### Work item
Repeat, word for word and with nothing added, each line from the one containing "html: <div>on Fridays</div>" to the final line of the data, keeping both ends. Pictures are not part of the copy.

### Record set
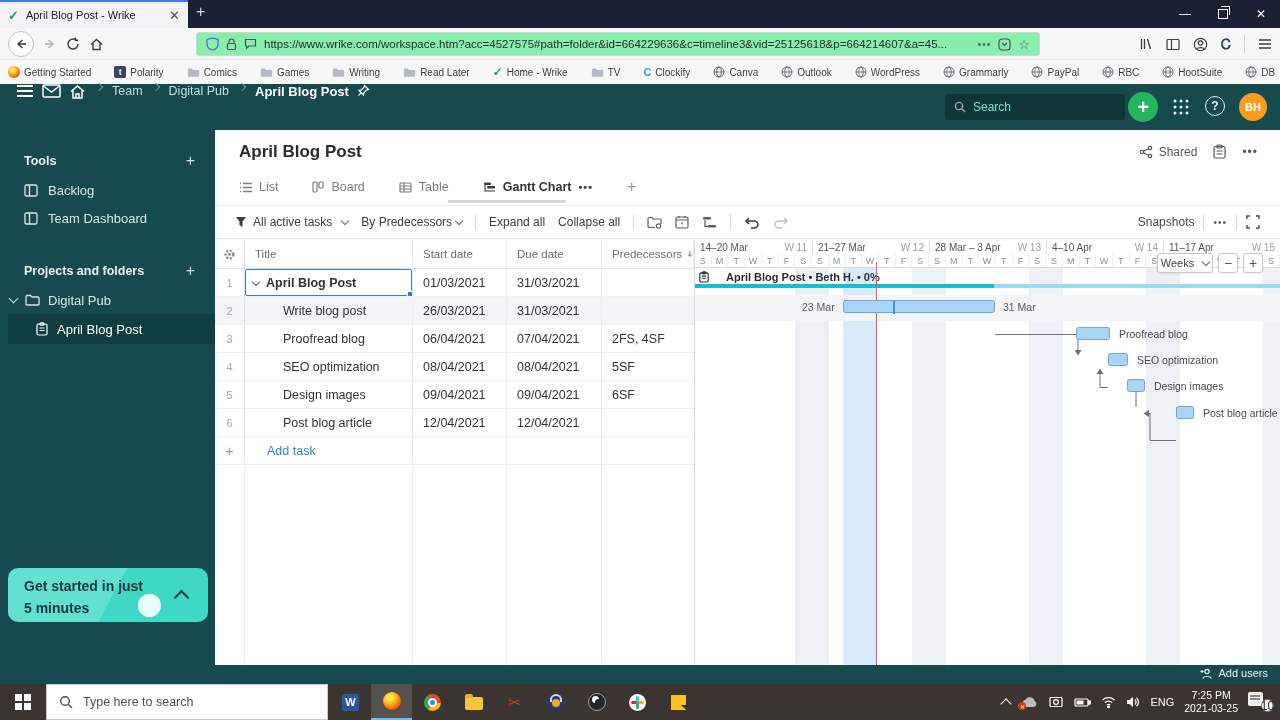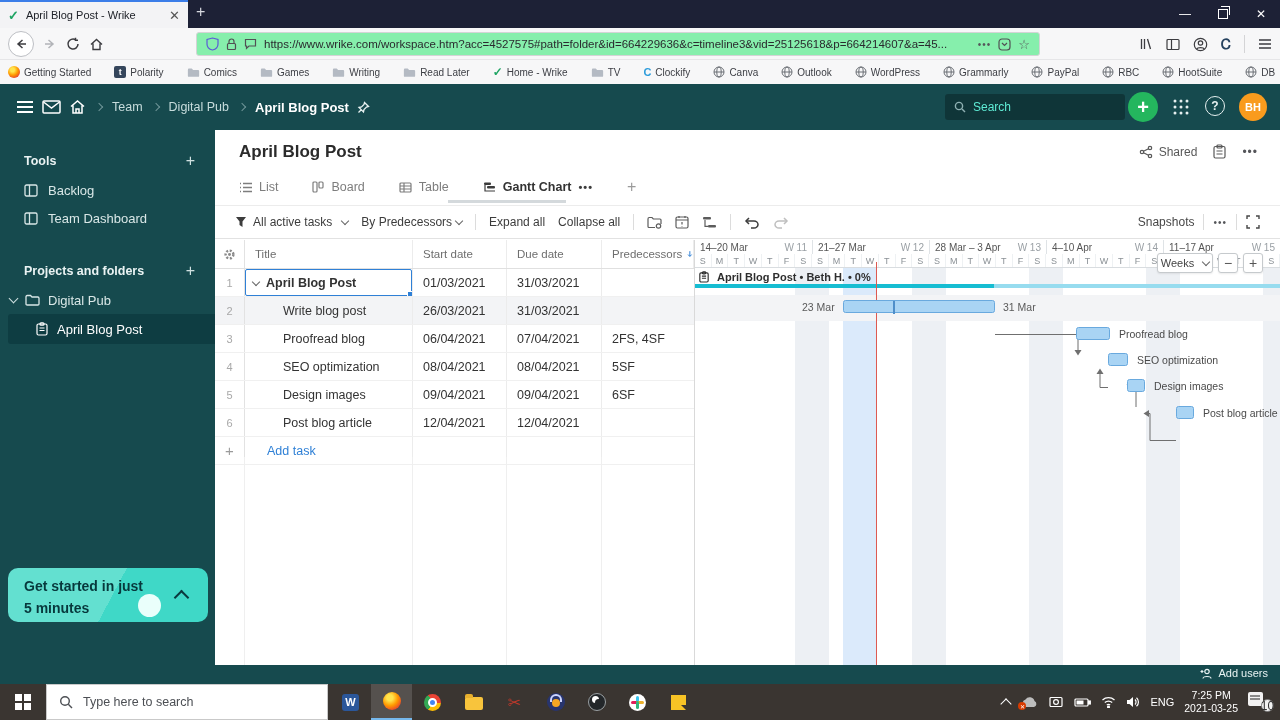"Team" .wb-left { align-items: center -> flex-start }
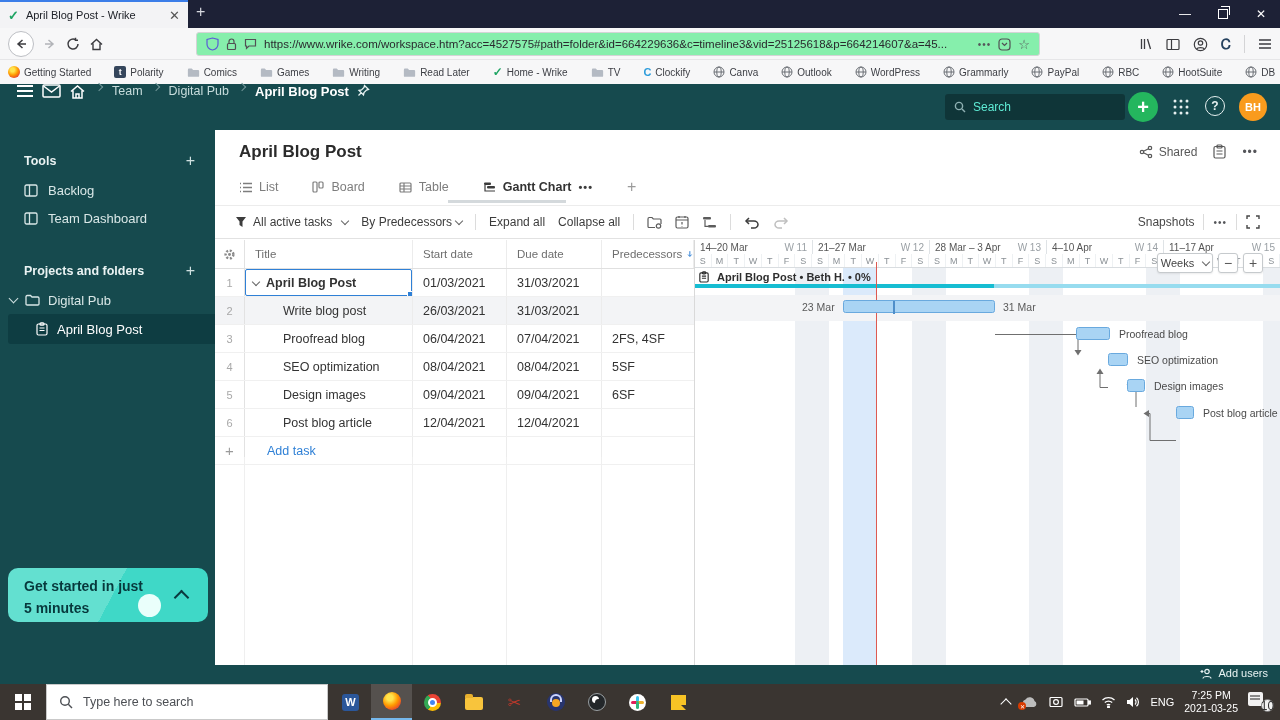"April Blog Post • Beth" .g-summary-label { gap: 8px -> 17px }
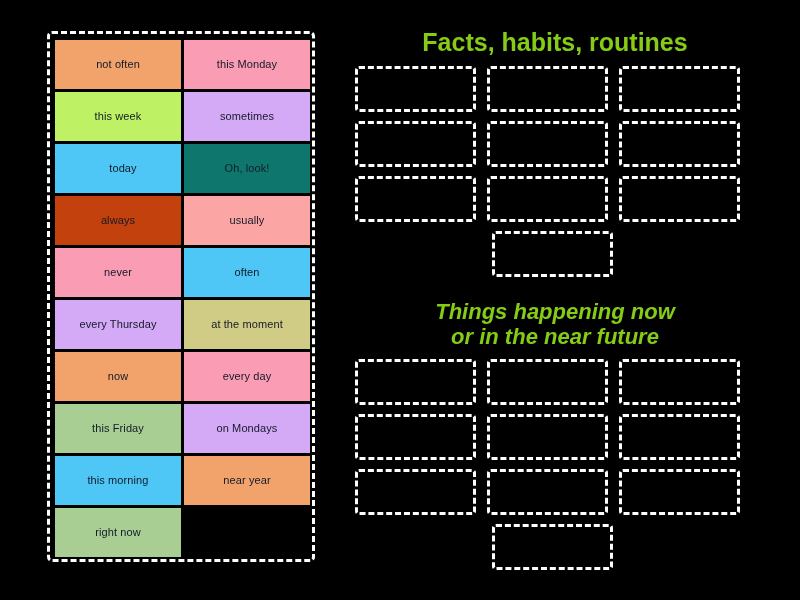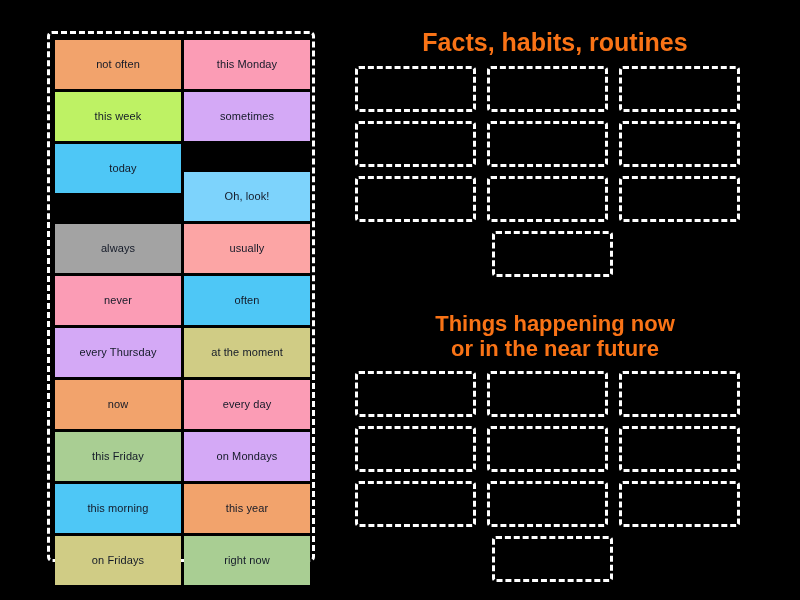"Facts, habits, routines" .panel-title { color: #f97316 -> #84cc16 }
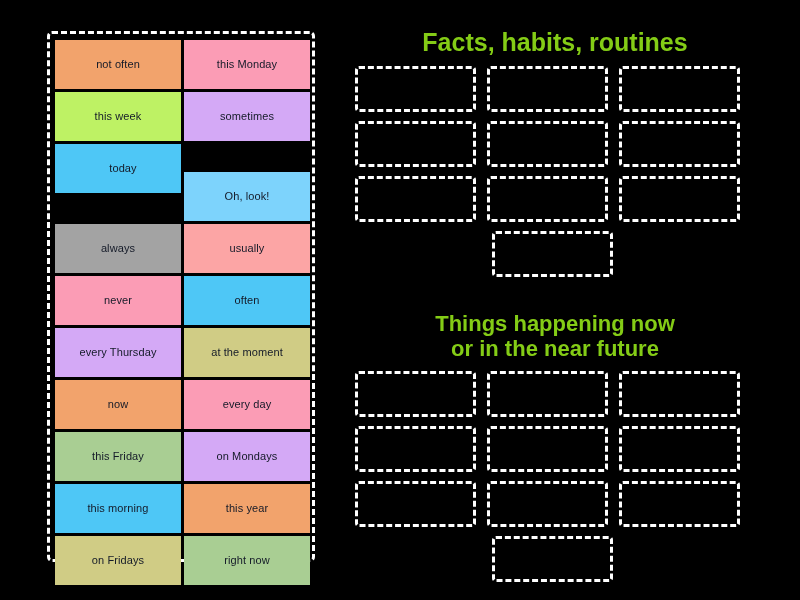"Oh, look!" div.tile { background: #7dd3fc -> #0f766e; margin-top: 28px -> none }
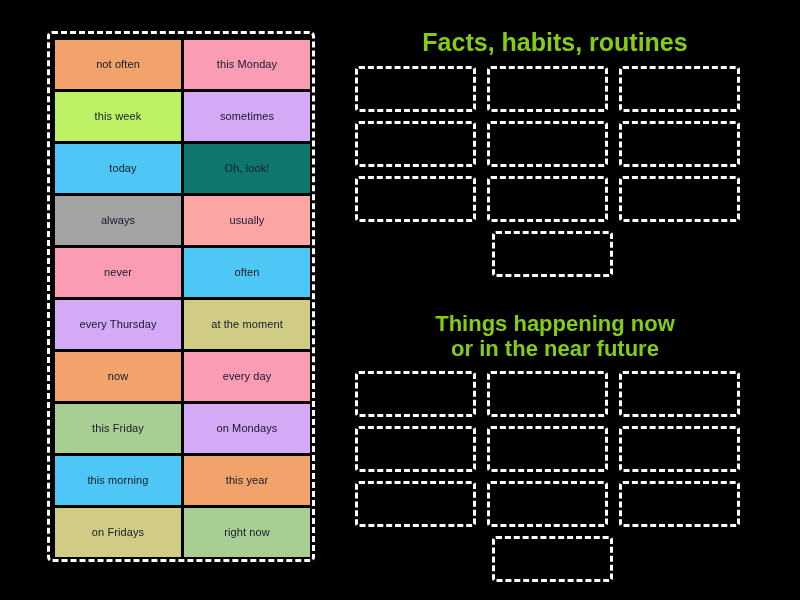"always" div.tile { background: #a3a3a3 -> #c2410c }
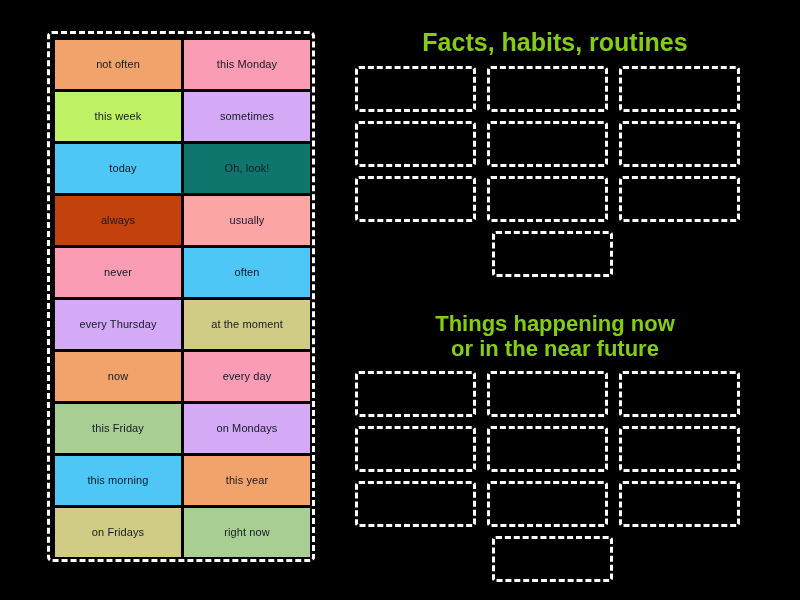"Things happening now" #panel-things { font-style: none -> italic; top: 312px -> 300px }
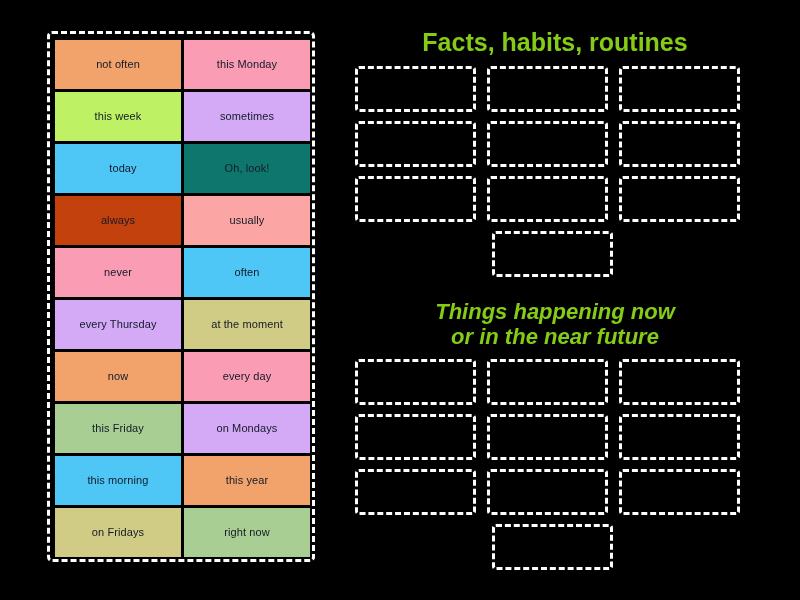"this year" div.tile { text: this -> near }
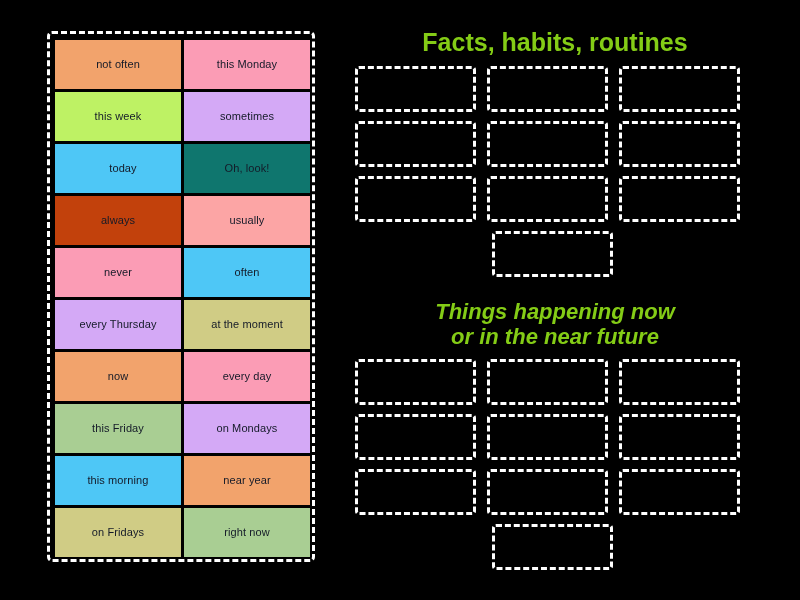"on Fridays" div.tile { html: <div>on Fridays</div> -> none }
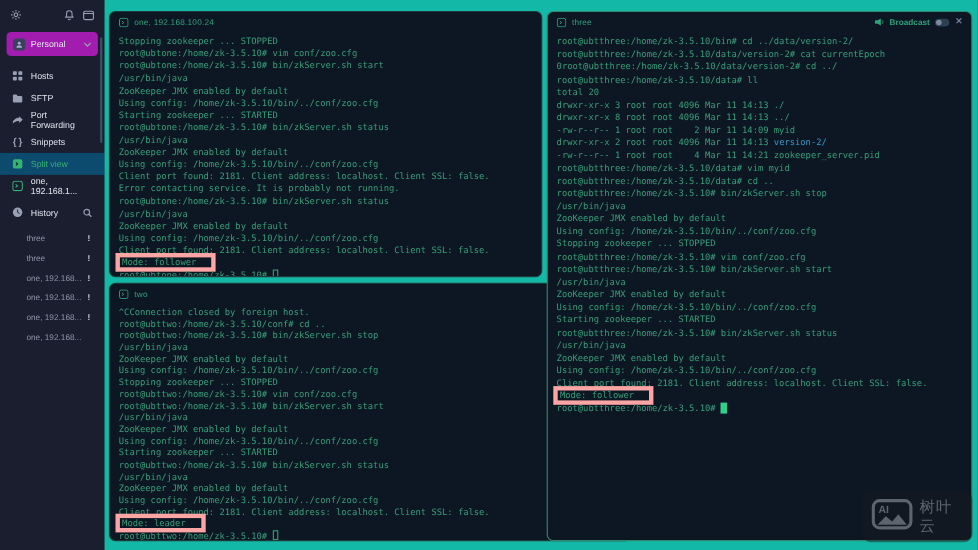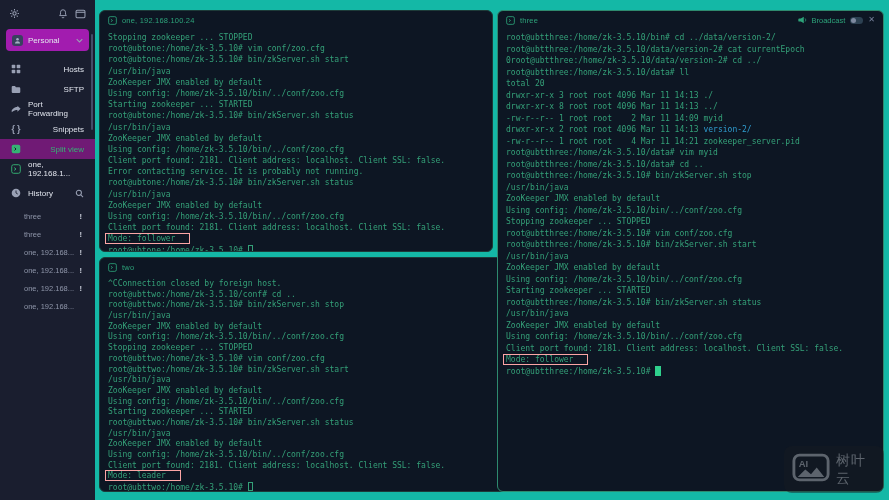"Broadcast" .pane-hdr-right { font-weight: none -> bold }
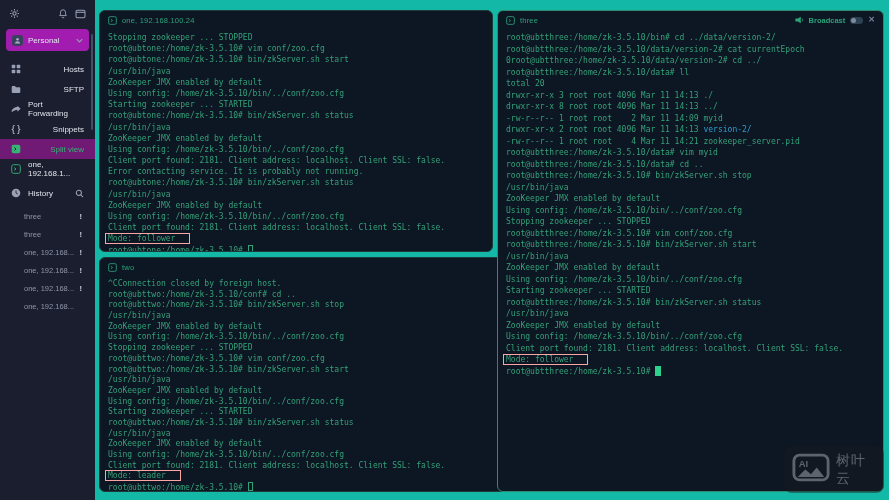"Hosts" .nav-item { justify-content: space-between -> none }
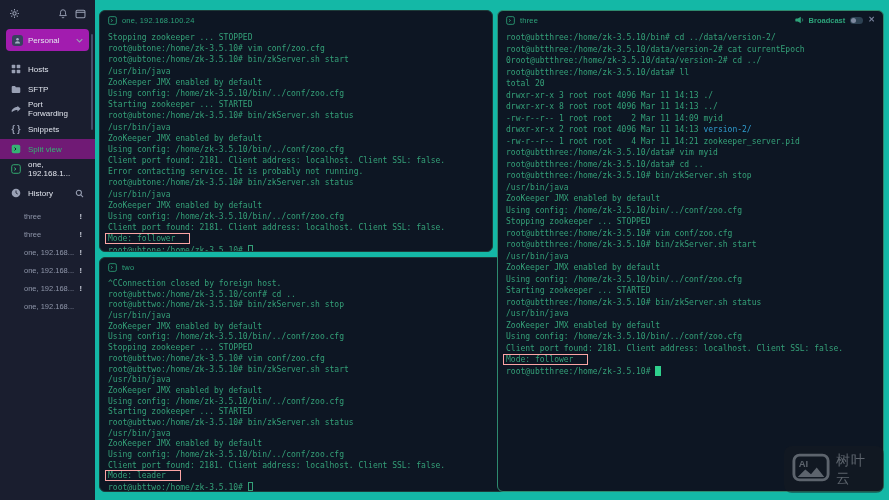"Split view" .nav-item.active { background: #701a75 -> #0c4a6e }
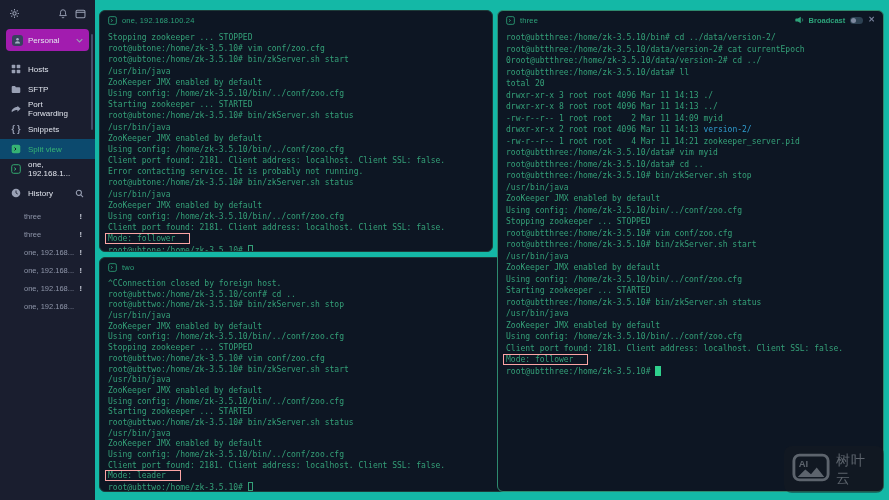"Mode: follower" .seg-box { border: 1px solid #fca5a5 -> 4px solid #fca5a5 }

### Exercise solution
"on Fridays" div.tile { html: <div>on Fridays</div> -> none }
"Broadcast" .pane-hdr-right { font-weight: none -> bold }
"Hosts" .nav-item { justify-content: space-between -> none }
"Split view" .nav-item.active { background: #701a75 -> #0c4a6e }
"Mode: follower" .seg-box { border: 1px solid #fca5a5 -> 4px solid #fca5a5 }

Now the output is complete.